Dopo il successo ottenuto con “As The Love Continues” del 2021, che gli è valso il primo posto nelle classifiche di vendita nel Regno Unito, i Mogwai aprono il loro trentesimo anno di attività con un disco di pregevole fattura che ne consolida il loro status di punta di diamante del rock scozzese e britannico in generale.
Il loro undicesimo album in studio, escluse le colonne sonore o le compilation, intitolato The Bad Fire, nasce dalle canzoni scritte in prevalenza da Barry Burns, dopo aver vissuto un periodo straziante vedendo sua figlia soffrire di una grave malattia, per fortuna ora risolta. A Glasgow, “the bad fire” è un termine della classe operaia che indica l’inferno, e forse meglio di ogni altro termine può sintetizzare l’esperienza dolorosa vissuta da Burns, ma che non si è tradotto in un album cupo, se non in alcuni passaggi messi al centro del disco in special modo nel brano “If You Find This World Bad, You Should See Some Of The Others”.
L’apertura è affidata a “God Gets You Back” un brano costruito su suoni di synth stratificati che si sviluppano in vortice quasi a nascondere le chitarre minimali sorrette dalla ritmica dinamica che serve a introdurre le melodie vocali di Stuart Braithwaite che vengono come sempre ultrafiltrate. La successiva “Hi Chaos” è decisamente una classica interpretazione dello stile Mogwai e la stessa cosa si può dire di “What Kind Of Mix Is This?” che attualizza e proietta nel futuro il classico suono del gruppo scozzese.

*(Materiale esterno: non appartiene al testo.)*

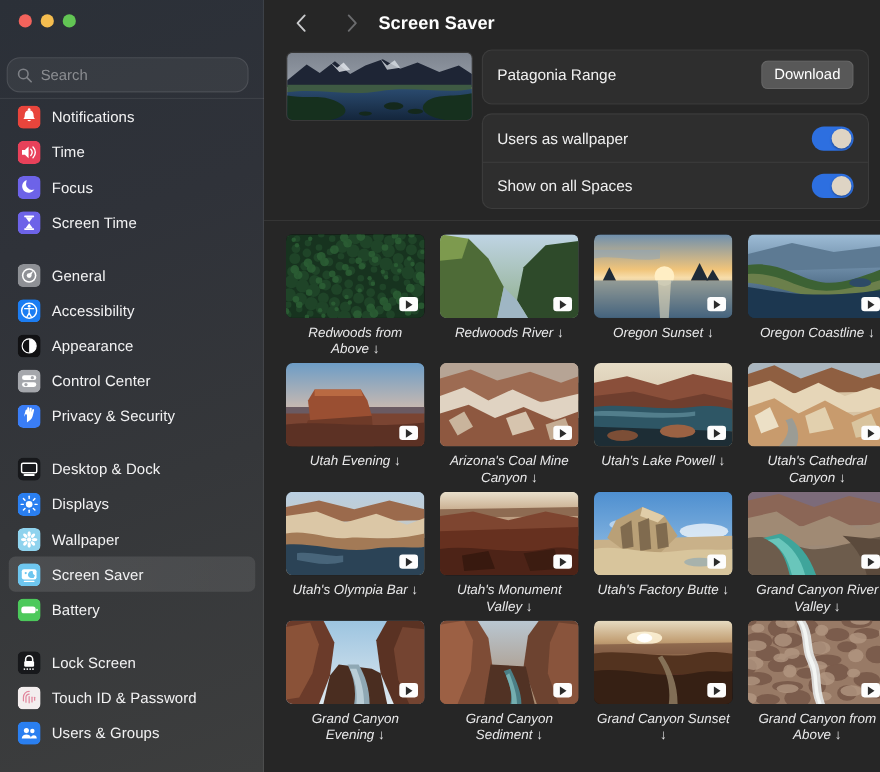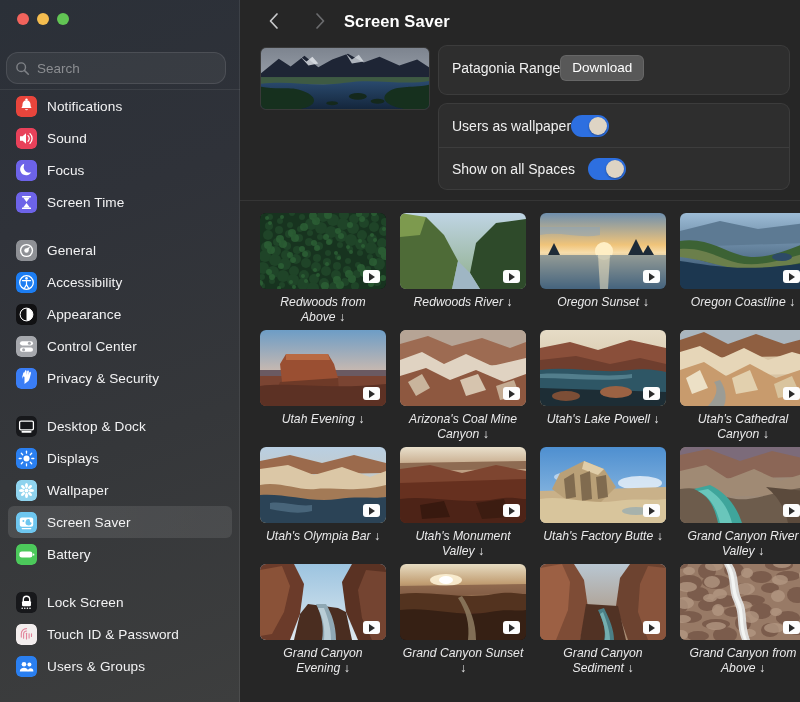--- a/index.html
+++ b/index.html
@@ -117,21 +117,21 @@
     width: 352px;
     background: #2e2e2e;
     border: 1px solid rgba(255,255,255,0.07);
     border-radius: 9px;
     overflow: hidden;
   }
   #card-name { top: 3px; height: 50px; }
   #card-toggles { top: 61px; height: 87px; }
 
   .card-row {
-    display: flex; align-items: center; 
+    display: flex; align-items: center; justify-content: space-between;
     height: 43px; padding: 0 13px;
   }
   .card-row + .card-row { border-top: 1px solid rgba(255,255,255,0.075); gap: 13px; }
   .card-label { color: #f0f0f0; font-size: 14px; }
 
   .download-btn {
     background: #585858;
     border: 1px solid rgba(255,255,255,0.09);
     border-radius: 6px;
     color: #ffffff; font-size: 13.5px;
@@ -238,21 +238,21 @@
           </div>
           <div class="nav-item">
             <span class="nav-icon">
               <svg width="21" height="21" viewBox="0 0 21 21">
                 <rect width="21" height="21" rx="5" fill="#e8415a"></rect>
                 <path d="M4 8.3h2.6L10 5.2v10.6L6.6 12.7H4z" fill="#fff"></path>
                 <path d="M12 7.6a4 4 0 0 1 0 5.8" stroke="#fff" stroke-width="1.3" fill="none" stroke-linecap="round"></path>
                 <path d="M14 5.6a6.8 6.8 0 0 1 0 9.8" stroke="#fff" stroke-width="1.3" fill="none" stroke-linecap="round"></path>
               </svg>
             </span>
-            <span class="nav-label">Sound</span>
+            <span class="nav-label">Time</span>
           </div>
           <div class="nav-item">
             <span class="nav-icon">
               <svg width="21" height="21" viewBox="0 0 21 21">
                 <rect width="21" height="21" rx="5" fill="#6d63e8"></rect>
                 <path d="M13.6 12.6A5.4 5.4 0 0 1 8 5.4c0-.6.1-1.2.3-1.7A5.9 5.9 0 1 0 15.3 12c-.5.4-1.1.6-1.7.6z" fill="#fff"></path>
               </svg>
             </span>
             <span class="nav-label">Focus</span>
           </div>
@@ -907,59 +907,59 @@
                   <path d="M56,40 C62,52 64,64 62,76 L76,76 C76,62 72,50 66,40 Z" fill="#8fa8b4"></path>
                   <path d="M58,44 C63,54 65,64 64,76 L71,76 C71,64 68,54 64,44 Z" fill="#b9cdd6"></path>
                 </svg></span><span class="play-badge">
                 <span class="tri"></span>
               </span></div>
             <div class="cell-caption">Grand Canyon Evening ↓</div>
           </div>
           <div class="cell">
             <div class="cell-thumb"><span><svg viewBox="0 0 126 76" preserveAspectRatio="none">
                   <defs>
+                    <linearGradient id="gd" x1="0" y1="0" x2="0" y2="1">
+                      <stop offset="0" stop-color="#b9c7d2"></stop>
+                      <stop offset="1" stop-color="#a98a6e"></stop>
+                    </linearGradient>
+                  </defs>
+                  <rect width="126" height="76" fill="url(#gd)"></rect>
+                  <path d="M0,0 L34,0 L44,16 L48,44 L40,76 L0,76 Z" fill="#7e4c36"></path>
+                  <path d="M0,4 L22,0 L30,18 L28,46 L16,76 L0,76 Z" fill="#9c6044"></path>
+                  <path d="M126,0 L90,0 L80,14 L76,42 L88,76 L126,76 Z" fill="#6d4330"></path>
+                  <path d="M126,4 L108,2 L100,20 L98,48 L108,76 L126,76 Z" fill="#89543c"></path>
+                  <path d="M46,40 L78,42 L86,76 L40,76 Z" fill="#513224"></path>
+                  <path d="M58,46 C64,58 66,68 64,76 L74,76 C74,66 70,56 64,44 Z" fill="#4b7f86"></path>
+                  <path d="M60,50 C64,60 66,68 65,76 L70,76 C70,68 67,58 63,48 Z" fill="#74aeb0"></path>
+                </svg></span><span class="play-badge">
+                <span class="tri"></span>
+              </span></div>
+            <div class="cell-caption">Grand Canyon Sediment ↓</div>
+          </div>
+          <div class="cell">
+            <div class="cell-thumb"><span><svg viewBox="0 0 126 76" preserveAspectRatio="none">
+                  <defs>
                     <linearGradient id="gs" x1="0" y1="0" x2="0" y2="1">
                       <stop offset="0" stop-color="#e7dcc2"></stop>
                       <stop offset="0.25" stop-color="#c29f74"></stop>
                       <stop offset="0.6" stop-color="#5c3426"></stop>
                       <stop offset="1" stop-color="#2c1810"></stop>
                     </linearGradient>
                   </defs>
                   <rect width="126" height="76" fill="url(#gs)"></rect>
                   <ellipse cx="46" cy="16" rx="16" ry="6" fill="#fff4d8" opacity=".85"></ellipse>
                   <ellipse cx="46" cy="16" rx="7" ry="4" fill="#ffffff"></ellipse>
                   <path d="M0,22 L126,20 L126,30 L0,32 Z" fill="#7c5540" opacity=".7"></path>
                   <path d="M0,30 C30,26 64,36 94,30 C110,27 120,30 126,30 L126,48 L0,50 Z" fill="#53331f"></path>
                   <path d="M0,46 C30,42 60,54 90,48 C108,44 118,48 126,46 L126,76 L0,76 Z" fill="#362014"></path>
                   <path d="M58,34 C66,46 70,60 68,76 L76,76 C76,58 70,44 62,32 Z" fill="#8e7c62" opacity=".85"></path>
                 </svg></span><span class="play-badge">
                 <span class="tri"></span>
               </span></div>
             <div class="cell-caption">Grand Canyon Sunset ↓</div>
-          </div>
-          <div class="cell">
-            <div class="cell-thumb"><span><svg viewBox="0 0 126 76" preserveAspectRatio="none">
-                  <defs>
-                    <linearGradient id="gd" x1="0" y1="0" x2="0" y2="1">
-                      <stop offset="0" stop-color="#b9c7d2"></stop>
-                      <stop offset="1" stop-color="#a98a6e"></stop>
-                    </linearGradient>
-                  </defs>
-                  <rect width="126" height="76" fill="url(#gd)"></rect>
-                  <path d="M0,0 L34,0 L44,16 L48,44 L40,76 L0,76 Z" fill="#7e4c36"></path>
-                  <path d="M0,4 L22,0 L30,18 L28,46 L16,76 L0,76 Z" fill="#9c6044"></path>
-                  <path d="M126,0 L90,0 L80,14 L76,42 L88,76 L126,76 Z" fill="#6d4330"></path>
-                  <path d="M126,4 L108,2 L100,20 L98,48 L108,76 L126,76 Z" fill="#89543c"></path>
-                  <path d="M46,40 L78,42 L86,76 L40,76 Z" fill="#513224"></path>
-                  <path d="M58,46 C64,58 66,68 64,76 L74,76 C74,66 70,56 64,44 Z" fill="#4b7f86"></path>
-                  <path d="M60,50 C64,60 66,68 65,76 L70,76 C70,68 67,58 63,48 Z" fill="#74aeb0"></path>
-                </svg></span><span class="play-badge">
-                <span class="tri"></span>
-              </span></div>
-            <div class="cell-caption">Grand Canyon Sediment ↓</div>
           </div>
           <div class="cell">
             <div class="cell-thumb"><span><svg viewBox="0 0 126 76" preserveAspectRatio="none">
                   <rect width="126" height="76" fill="#8e7160"></rect>
                   <path d="M0,0 L126,0 L126,76 L0,76 Z" fill="#987a66"></path>
                   <g fill="#7b5c4c">
                     <ellipse cx="0" cy="0" rx="8" ry="5"></ellipse>
                     <ellipse cx="27" cy="41" rx="9" ry="6"></ellipse>
                     <ellipse cx="54" cy="6" rx="10" ry="7"></ellipse>
                     <ellipse cx="81" cy="47" rx="11" ry="8"></ellipse>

Come sempre non mancano i titoli delle canzoni astratti e spesso poco attinenti all’incedere dei brani che contraddistinguono. “Fanzine Made Of Flesh!” è il brano pop dell’album, perfetta e gioiosa nella sua linea melodica, ma anche ricca di suoni da scoprire ad ogni ascolto, che fa da spartiacque con la sezione centrale del disco, dove i toni si fanno più cupi con le chitarre protagoniste di “Pale Vegan Hip Pain” che riescono a rendere l’atmosfera dolorosa e struggente attraverso una melodia a tratti straziante, creata in maniera coinvolgente pur in assenza di un qualsivoglia testo che ne esplichi il senso.
Un concetto che si rafforza con il successivo strumentale “If You Find This World Bad, You Should See Some Of The Others” che dapprima si sviluppa in maniera lenta e minimale per esaltare il tono cupo del branco che verrà stravolto nella parte finale da un vero e proprio muro di rumore con il tipico crescente heavy, e allo stesso tempo melodico, che ha fatto la fortuna del gruppo, sin dai suoi esordi. “18 Volcanoes” è un’altra canzone costruita ad alta intensità emotiva sul cantato di Braithwaite, mentre le chitarre distorte, il basso fuzzy e il synth tracciano atmosfere shoegaze che veleggiano dalle parti dei My Bloody Valentine.
“Hammer Room” verte ancora sul dualismo te le linee di synth che sembrano un magma pronto ad esplodere sotto le linee di chitarra, per spingere i riff melodici sempre più in alto, prima che decrescano pacatament verso un finale che svolge perfettamente il ruolo di introduzione a “Lion Rumpus”, l’altro brano ‘pop’ del disco, con le note persistenti, la batteria martellante, grandi riff di chitarra e strati su strati di strumentazione.
La traccia di chiusura “Fact Boy” sembra condensare nei suoi sette minuti non solo tutti i temi dell’album, ma tutta l’essenza dei Mogwai stessi. Un brano delizioso con strati di melodie che si insinuano dolcemente attraverso il crescendo del brano che andrà successivamente a dissolversi mascherato da un’esplosione di effetti e rumori che rimettono tutte le cose a posto, mettendo in risalto l’aspetto curativo della musica che riesce sempre a lenire anche il doloro più profondo. Ancora una volta i Mogwai ci hanno regalato un disco di grande qualità.